The experience ultimately helped inform the guiding principles for their company and the inspiration to incorporate a Bible verse into its logo – Ephesians 6:17, which reads, “Take the helmet of salvation and the sword of the spirit, which is the word of God.”

TC Burton Enterprises’ offices are located at 351 W. Muskegon Drive in Greenfield in the same building as Novelty Inc. The company uses Midwest firms for the LD-1’s steel exoskeleton and ballistic panels made from ultra-high molecular weight polyethylene fabric pressed together in multiple layers, resulting in a lightweight but bullet-trapping surface. All told, the kit weighs about 400 pounds.

“Our long-term business plan is to do some of that assembly here at this site,” Shanahan said.

LD-1s run $36,000. They’re compatible with Polaris 570 and 850 ATVs with no modifications to ATV platforms needed. They can be installed in about an hour.

“It’s very slick how it goes on a machine,” Shanahan said.

They’re modular as well; panels and parts of the exoskeleton can be replaced.

“So if you get into a firefight, and you get shot up, and you walk away from it, you limp it back to the barn or wherever, get online and order some stuff from us, it shows up and you can literally put it back together,” Shanahan said.

The first in what Shanahan said will be a long line of accessories includes a T-bar that attaches to an ATV’s trailer hitch, allowing two people to ride on the back.

“You just simply ride it garbage-truck style, if you’re coming into a situation and you need to get volumes of people in there, and you want to protect them coming into I-don’t-know land,” Shanahan said.

TC Burton Enterprises is also engineering adapters to allow kits to go on different models of ATVs. The company plans to branch out into products for two- and four-seater ATVs as well.

The company’s first major funding hit in March.

“It was all private funding through people that we know and trust and understand what we’re doing,” Shanahan said.

The next step is getting it into good guys’ fleets, he continued, adding the company’s calendar is filling up with meetings on that very subject.

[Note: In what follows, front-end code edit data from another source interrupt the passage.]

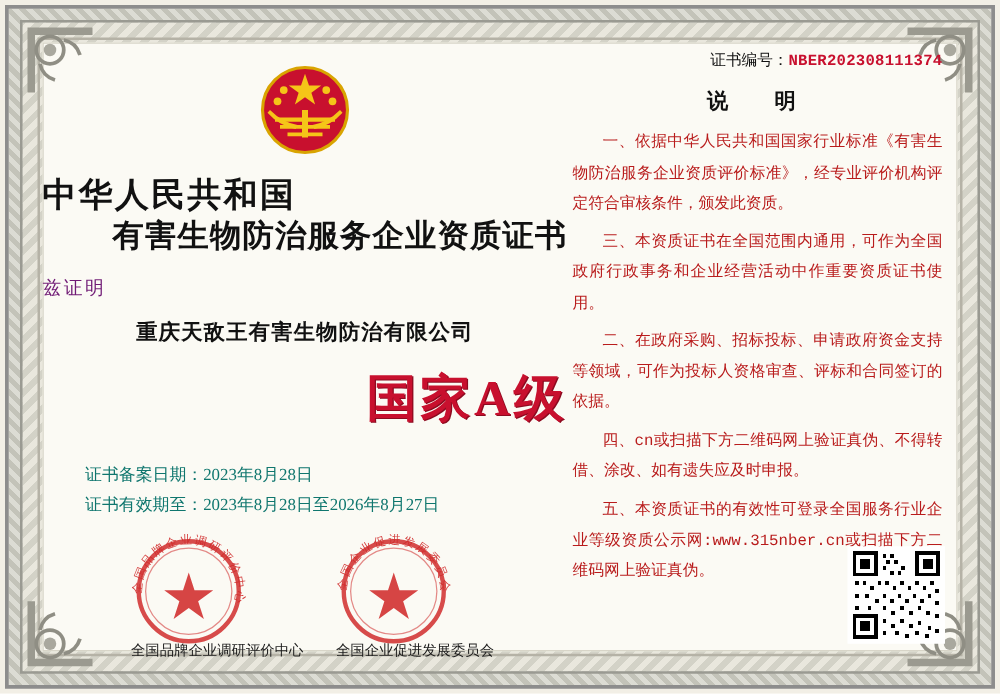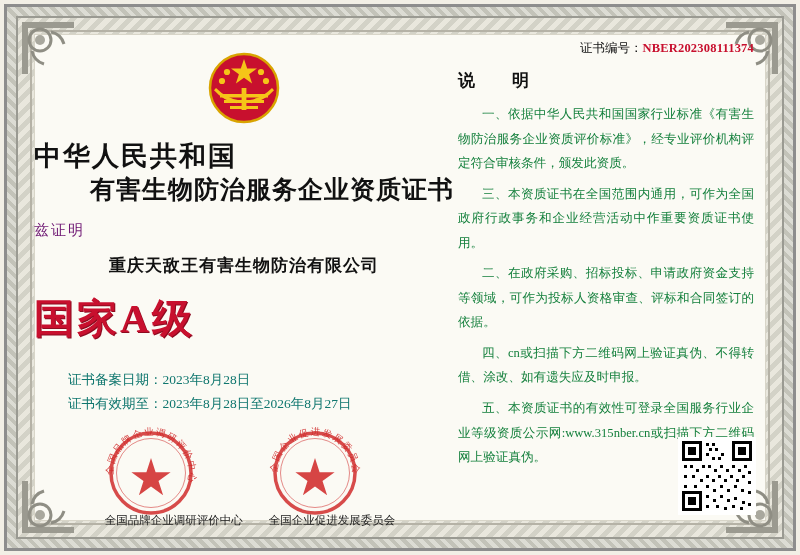--- a/index.html
+++ b/index.html
@@ -127,21 +127,21 @@
   .company {
     text-align: center;
     font-size: 17px;
     font-weight: bold;
     color: #111111;
     margin-top: 14px;
     letter-spacing: 1px;
     font-family: "Liberation Serif", serif;
   }
   .grade {
-    text-align: left;
+    text-align: right;
     margin-top: 14px;
     font-size: 40px;
     font-weight: bold;
     letter-spacing: 3px;
     color: #c8102e;
     text-shadow: 1px 1px 0 #8d0b20;
     font-family: "Liberation Serif", serif;
   }
 
   .dates {
@@ -177,41 +177,41 @@
     font-family: "Liberation Serif", serif;
   }
 
   
   .cert-no {
     text-align: right;
     font-size: 12.5px;
     color: #111111;
     margin-bottom: 12px;
     white-space: nowrap;
-    font-family: Liberation Serif, serif;
+    font-family: Liberation Mono, monospace;
   }
   .cert-no .value { color: #c8102e; font-weight: bold; letter-spacing: .2px; }
 
   .notes-title {
-    text-align: left;
+    text-align: center;
     font-size: 17px;
     font-weight: bold;
     letter-spacing: 10px;
     color: #111111;
     margin-bottom: 10px;
     font-family: "Liberation Serif", serif;
   }
   .note {
     font-size: 12.6px;
     line-height: 1.95;
-    color: #15803d;
+    color: #b91c1c;
     text-align: justify;
     text-indent: 24px;
     margin-bottom: 6px;
-    font-family: Liberation Serif, serif;
+    font-family: Liberation Mono, monospace;
   }
 
   
   .qr {
     position: absolute;
     right: 10px;
     bottom: 6px;
     width: 78px;
     height: 78px;
     background: #ffffff;

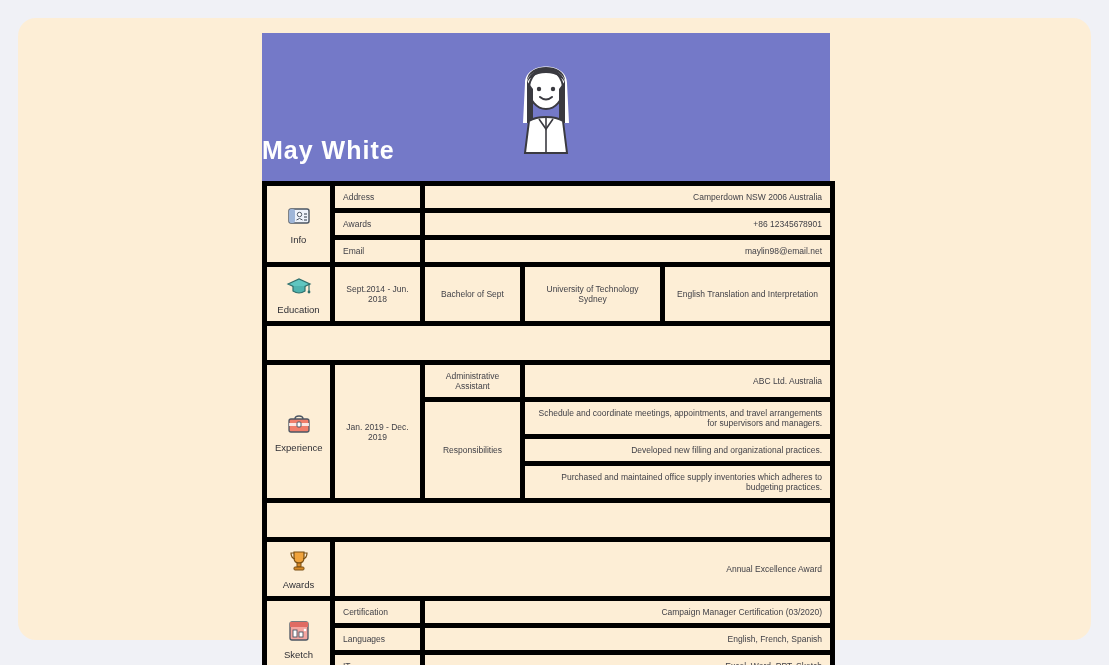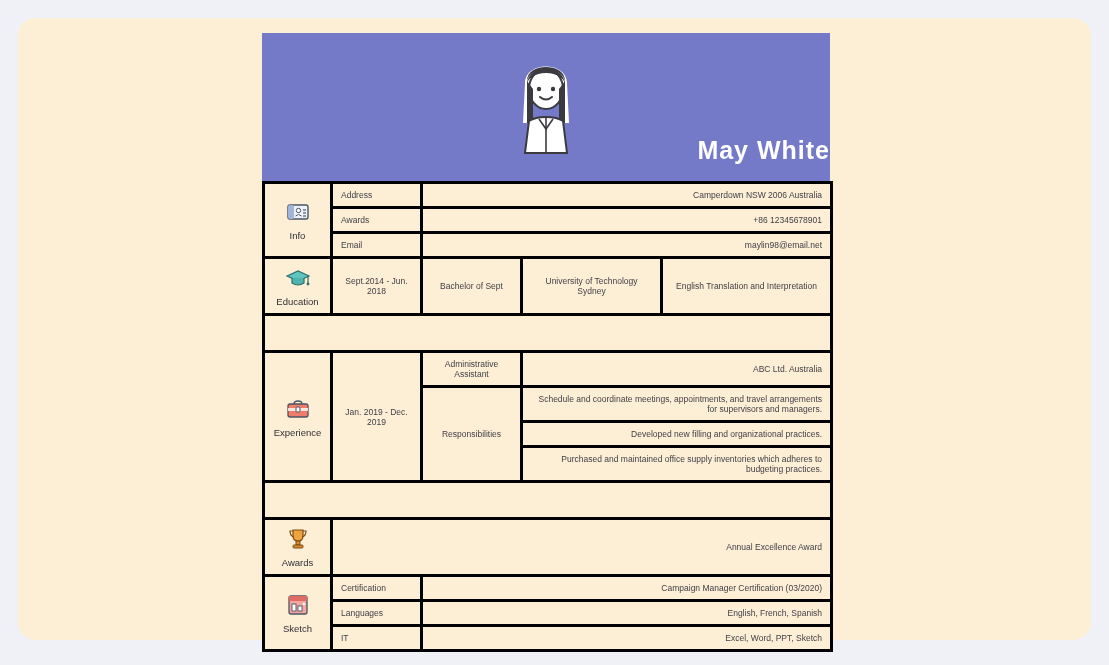--- a/index.html
+++ b/index.html
@@ -43,35 +43,34 @@
     top: 16px;
     transform: translateX(-50%);
     width: 78px;
     height: 106px;
   }
   .name {
     position: absolute;
     left: 0;
     right: 0;
     bottom: 16px;
-    text-align: right;
+    text-align: left;
     color: #ffffff;
     font-size: 25px;
     font-weight: bold;
     letter-spacing: 1px;
-    margin-left: 40px;
   }
   
   table.res {
     border-collapse: collapse;
     width: 568px;
     table-layout: fixed;
   }
   table.res td {
-    border: 3px solid #000000;
+    border: 5px solid #000000;
     font-size: 8.5px;
     color: #3f3f46;
     padding: 6px 8px;
     vertical-align: middle;
     background: #fdeed6;
   }
   td.val {
     text-align: right;
   }
   td.lbl {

“That’s how we want to grow this,” he said. “We want to be a little bit careful, because in the wrong hands it’s not a good thing. So we’re going to grow it and create traction where it’s going to impact the safety of large groups of people the quickest.”

Burton said they’re already getting interest in the southern part of the U.S., near the Mexican border, and areas with sandy soils that are difficult to drive heavy vehicles through.

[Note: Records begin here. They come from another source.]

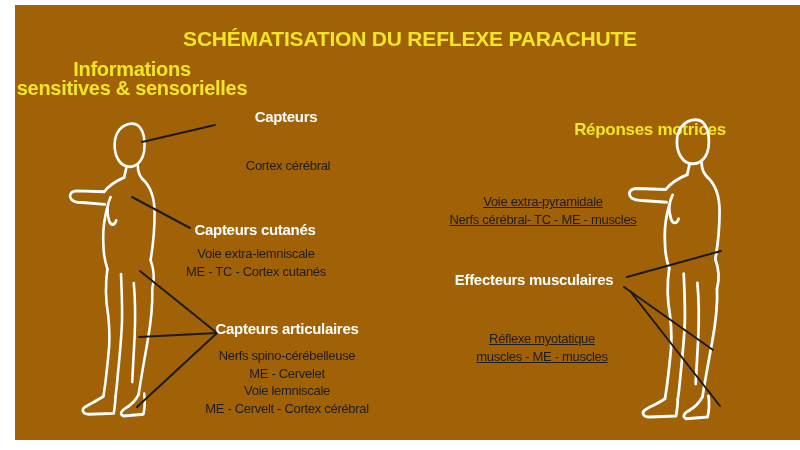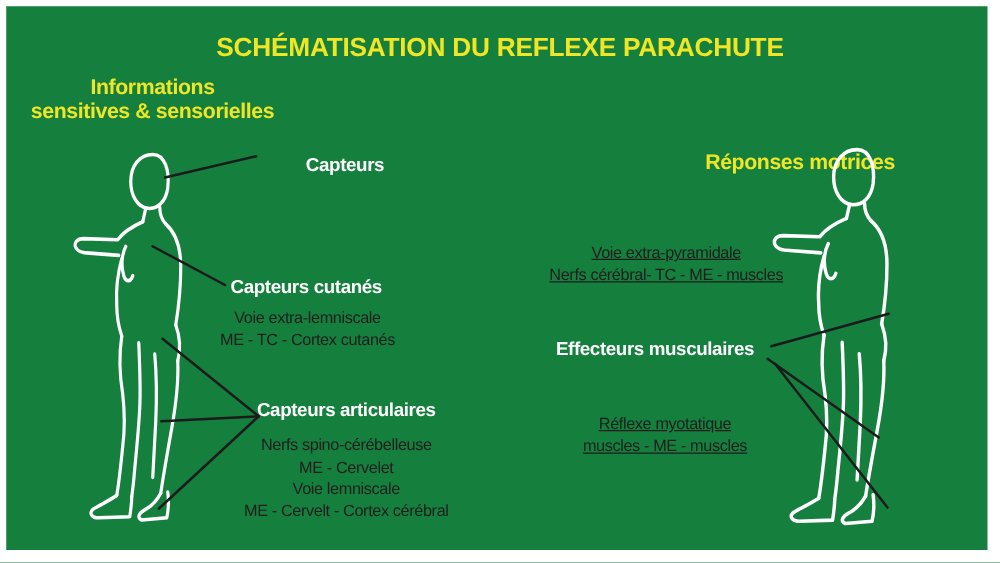--- a/index.html
+++ b/index.html
@@ -3,41 +3,41 @@
 <meta charset="utf-8">
 <style>
   html,body{margin:0;padding:0;}
   body{
     width:800px;height:450px;position:relative;overflow:hidden;
     background:#ffffff;
     font-family:"Liberation Sans", sans-serif;
     -webkit-font-smoothing:antialiased;
   }
   .panel{
-    position:absolute;left:5px;top:5px;width:785px;height:435px;
-    background:#15803d;
+    position:absolute;left:15px;top:5px;width:785px;height:435px;
+    background:#a16207;
   }
   .abs{position:absolute;}
   .center{transform:translateX(-50%);text-align:center;white-space:nowrap;}
   .title{
     color:#f1e626;font-weight:bold;font-size:21px;letter-spacing:-0.2px;
     left:395px;top:22px;
   }
   .yellow-head{
-    color:#f1e626;font-weight:bold;font-size:17px;line-height:19px;letter-spacing:-0.3px;
+    color:#f1e626;font-weight:bold;font-size:20px;line-height:19px;letter-spacing:-0.3px;
   }
   .l-head{left:117px;top:55px;}
   .r-head{left:635px;top:68px;font-size:17px;margin-top:47px;}
   .w-head{
     color:#ffffff;font-weight:bold;font-size:15px;line-height:16px;letter-spacing:-0.3px;
   }
   .d-text{
     color:#1d1d1f;font-size:13px;line-height:17.5px;letter-spacing:-0.3px;font-weight:normal;
   }
-  .b1h{left:271px;top:104px;margin-top:16px;}
+  .b1h{left:271px;top:104px;}
   .b1s{left:273px;top:152px;}
   .b2h{left:240px;top:217px;}
   .b2s{left:241px;top:240px;}
   .b3h{left:272px;top:316px;}
   .b3s{left:272px;top:342px;}
   .r1s{left:528px;top:188px;text-decoration:underline;}
   .r2h{left:519px;top:267px;}
   .r3s{left:527px;top:325px;text-decoration:underline;}
   .line-el{display:block;}
   svg{display:block;}
@@ -99,20 +99,21 @@
     <line x1="122" y1="402" x2="202" y2="328"></line>
     <line x1="612" y1="272" x2="706" y2="246"></line>
     <line x1="609" y1="282" x2="698" y2="345"></line>
     <line x1="615" y1="286" x2="705" y2="401"></line>
   </svg>
 
   <div class="abs center w-head b1h">
     <span class="line-el">Capteurs</span>
   </div>
   <div class="abs center d-text b1s">
+    <span class="line-el">Cortex cérébral</span>
   </div>
 
   <div class="abs center w-head b2h">
     <span class="line-el">Capteurs cutanés</span>
   </div>
   <div class="abs center d-text b2s">
     <span class="line-el">Voie extra-lemniscale</span>
     <span class="line-el">ME - TC - Cortex cutanés</span>
   </div>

They plan to grow domestically at first, but will attend the Shooting, Hunting Outdoor Trade Show in Las Vegas this winter, which will have an international audience. They’re also going before the Central Indiana Police Foundation in November.

Along with the Burtons and Shanahan, the team includes Christine Coning, vice president of administration; And Kathy Sipes, sales support manager. Cathy Burton, Coning and Sipes all formerly worked for the FBI, with Cathy Burton as a senior paralegal, Coning in administration and Sipes in community relations.

Future destinations

Todd Burton reflected on the long road the LD-1 had to take to get to its destination.

“Sometimes a lot of things didn’t happen,” he said. “It was just going to work, keeping the faith, putting the money in.”

As he got enough money, he’d put it toward various pieces of the process.

“Then you go back to work, then do it again, time and time and time again,” he said. “But then it got to a point where now we have something to go show somebody.”

TC Burton Enterprises plans to remain in the city long term.

“We have no desire, no intention of moving out of Greenfield, of this location,” Shanahan said.

And it’s just the beginning of what they hope to achieve.

“This will change the face of law enforcement and security, for sure, forever,” Shanahan said. “But there are other things that we’re getting into. We’re not ready to share those yet.”

Burton agreed.

“We have a pipeline of ideas and thoughts, and this won’t be the first and last,” he said.